Warcry is standing with Target and a small cluster of IMC journalists. “Did you see them take off Enos?”

“Yeah.”

“So why are we just standing here? I thought it was all or nothing? Let’s get the hell out of here and go to someplace we can actually cross.”

After a brief parley, we decide we need to do something more dramatic. We’ll gather together four or five people who are definitely not going to get through, but probably also won’t be actually arrested. Warcry and Target are probably known to every FBI agent in the US, but have no outstanding warrants; I am carrying no passport or official ID; Madhava and Jenka had been denied entry on previous occasions. We decide we’ll walk up and formally submit ourselves together. Then, when we’re turned back, we can try to turn the line around and head for another crossing.

Karen offers to document the event on video.

The five of us link arms and advance. Karen, looking every inch the professional videographer in a neat beige jacket, her blond hair tied back, is filming us from up ahead as we advance.

As I step up, I try out a line that had first occurred to me in the van—more than anything else because I’m curious to see what the response will be. “I do hope you bear in mind,” I say to the first policeman, looking him in the eye, “that we’re only doing this to save your health care plans.”

“We’re not unaware of that,” he says. “That’s one reason we’ve decided to go so easy on you guys.”

Oh. Slightly surprised, I wait as they send us each to speak to a different officer. Warcry goes first. Then me.

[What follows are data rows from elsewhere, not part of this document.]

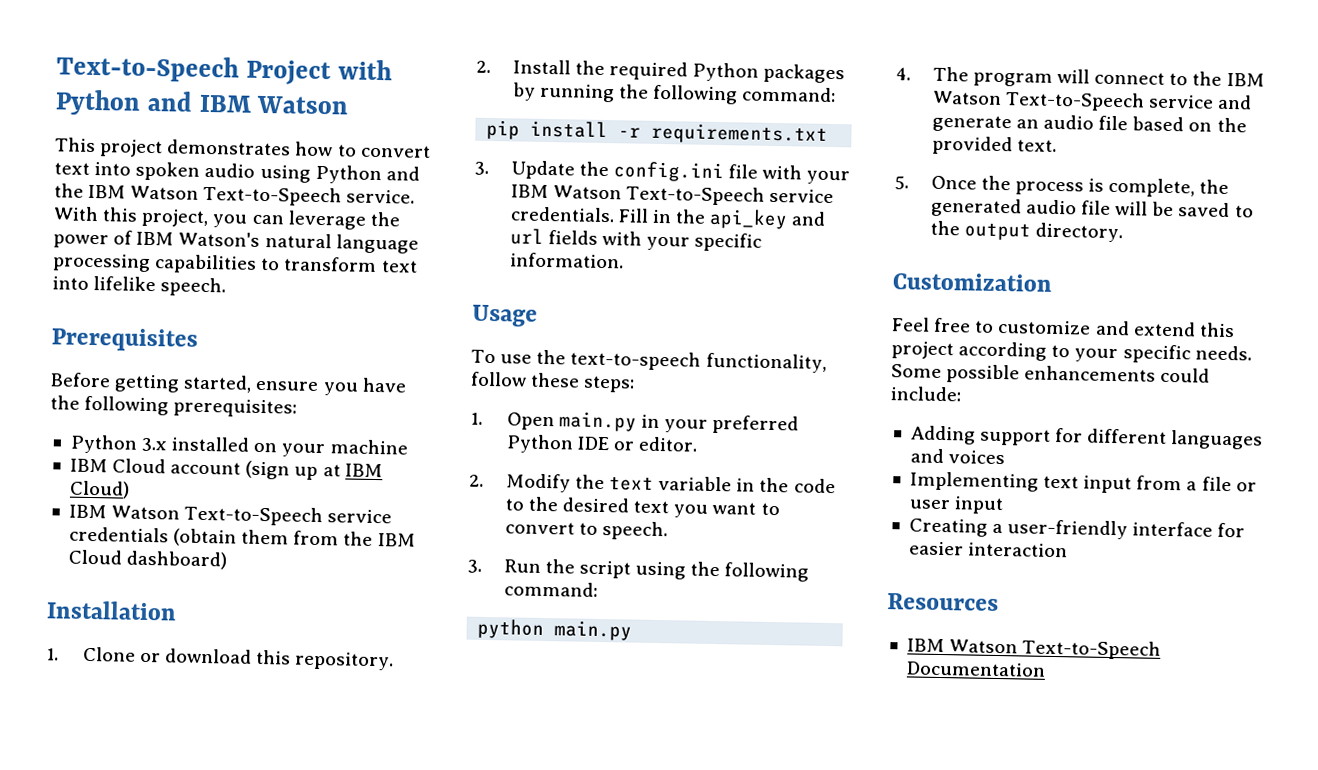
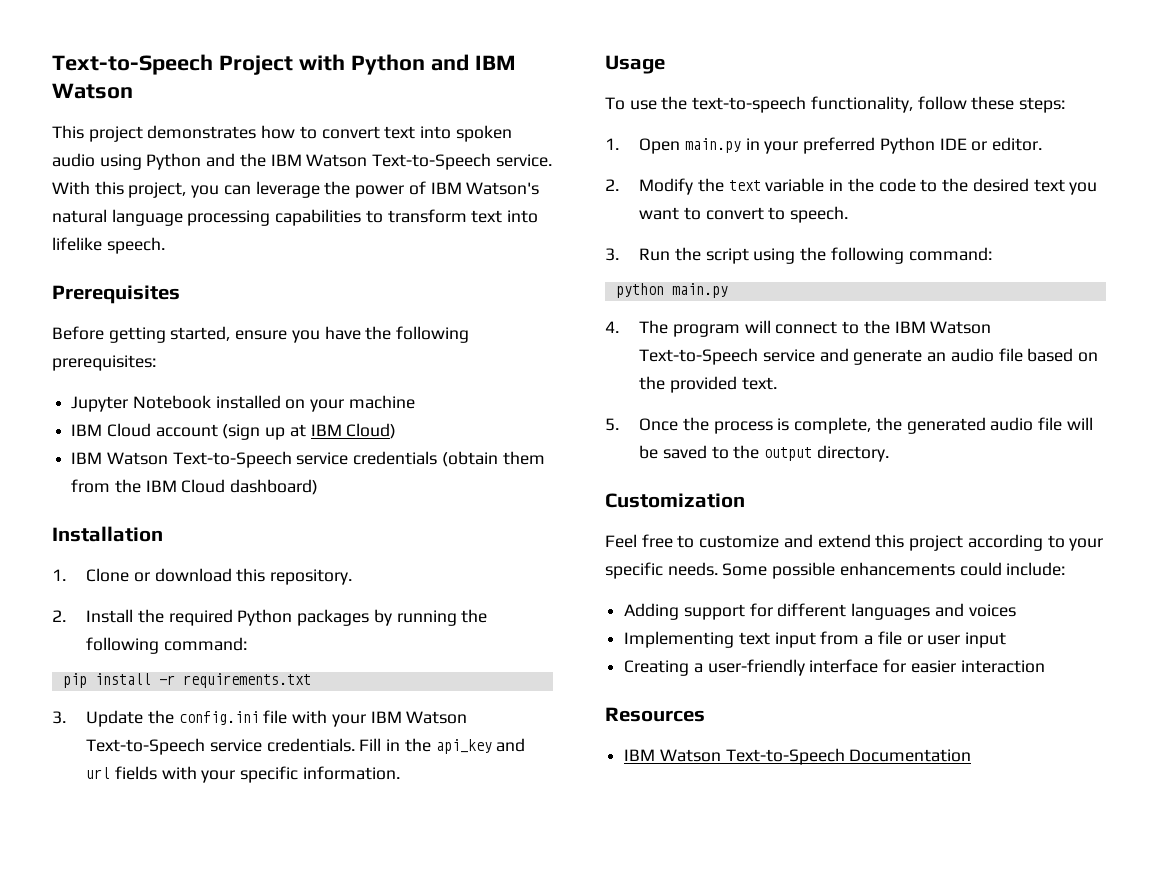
- Python 3.x installed on your machine
+ Jupyter Notebook installed on your machine

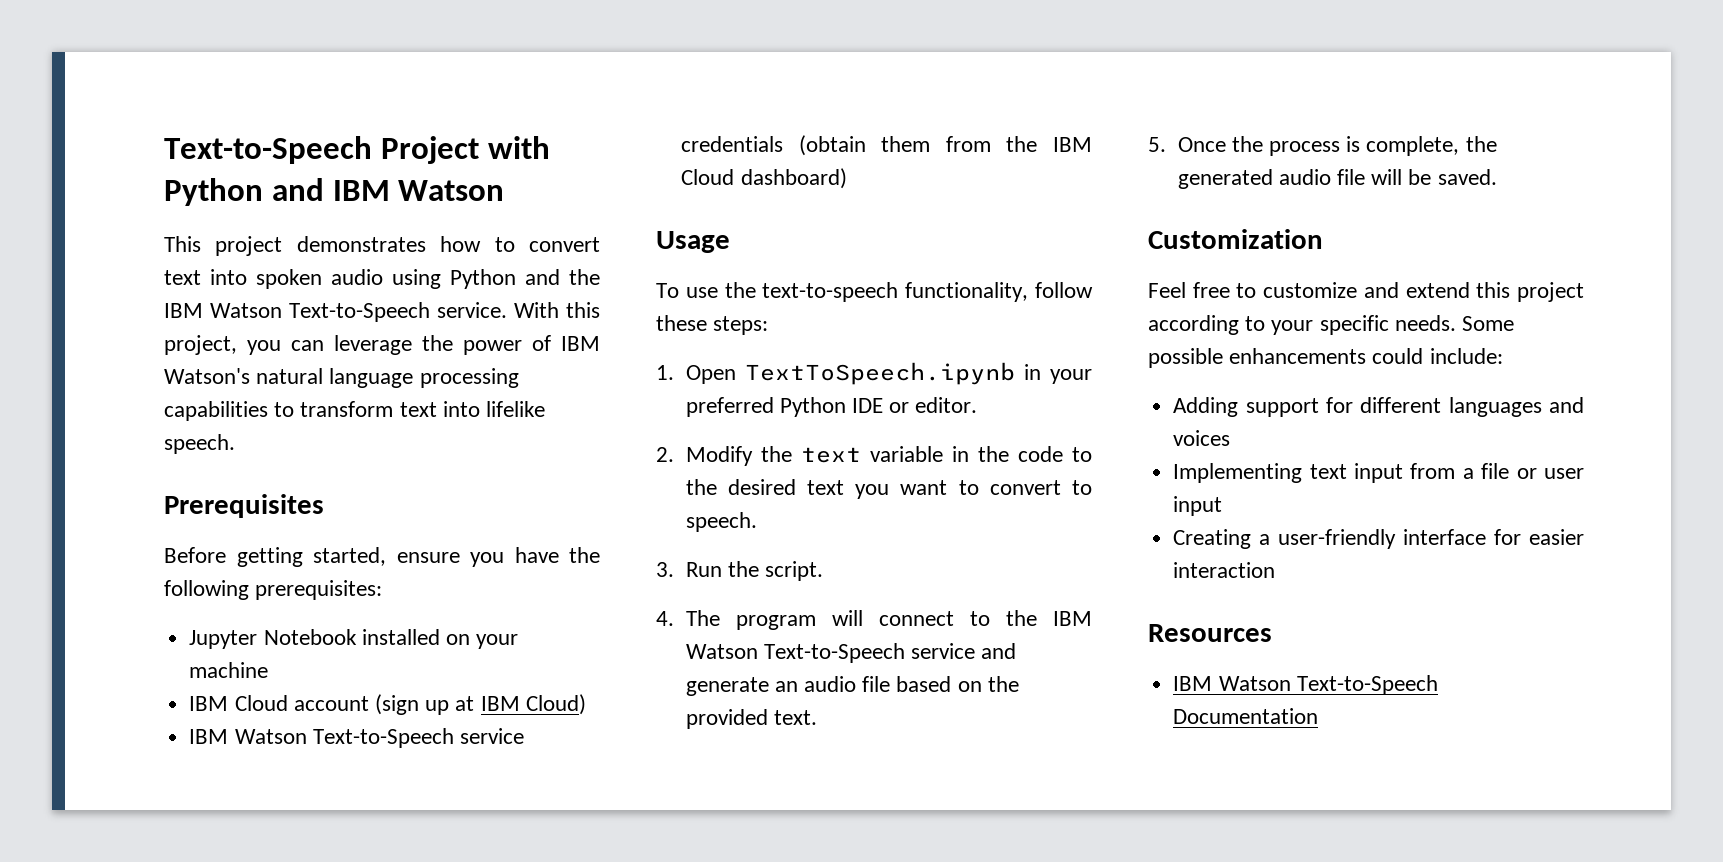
- Installation
- 1. Clone or download this repository.
- 2. Install the required Python packages by running the following command:
- pip install -r requirements.txt
- 3. Update the config.ini file with your IBM Watson Text-to-Speech service credentials. Fill in the api_key and url fields with your specific information.
- 1. Open main.py in your preferred Python IDE or editor.
+ 1. Open TextToSpeech.ipynb in your preferred Python IDE or editor.
- 3. Run the script using the following command:
- python main.py
+ 3. Run the script.
- 5. Once the process is complete, the generated audio file will be saved to the output directory.
+ 5. Once the process is complete, the generated audio file will be saved.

Suddenly I’m being interviewed by a beefy Canadian border officer in a flat white cap.

“Purpose of your trip to Canada?”

“I’m going to protest the FTAA conference in Québec City.”

“So, when was the last time you were in front of a judge?”

“A judge? Well, last year I was on jury duty for a couple weeks.”

Slight impatience. “You know what I mean.”

“As a defendant? Never. I’ve never stood before a judge accused of any crime.”

He nodded. “All right then.” Then gestured me on to a younger officer, a pimply kid who looked like he was fresh out of high school. The kid asked me for my passport.

“Sorry, I didn’t bring one.”

“Driver’s license?”

“No. I’m from New York. I don’t drive.”

Pause.

“A lot of people from New York don’t know how to drive.”

Karen has somehow talked her way over to the other side of the post and is now filming everything from Canada.

The kid is clearly a bit flustered. He goes off to confer with the beefy guy, who appears to be his commanding officer, then returns. “Well, what do you have, then?”

“I have a university ID,” I said, pulling it out of my wallet. It was, actually, a Yale faculty ID but nowhere on the card did it actually say “faculty.” He probably assumed, as most people did, that I was a grad student. He also didn’t seem to care. It had a picture and the picture looked like me.

“Okay,” he said.

“What do you mean?

“I mean ‘okay.’”

I was startled. “You mean…?”

Pointing. “Just move along to that stop sign over there.”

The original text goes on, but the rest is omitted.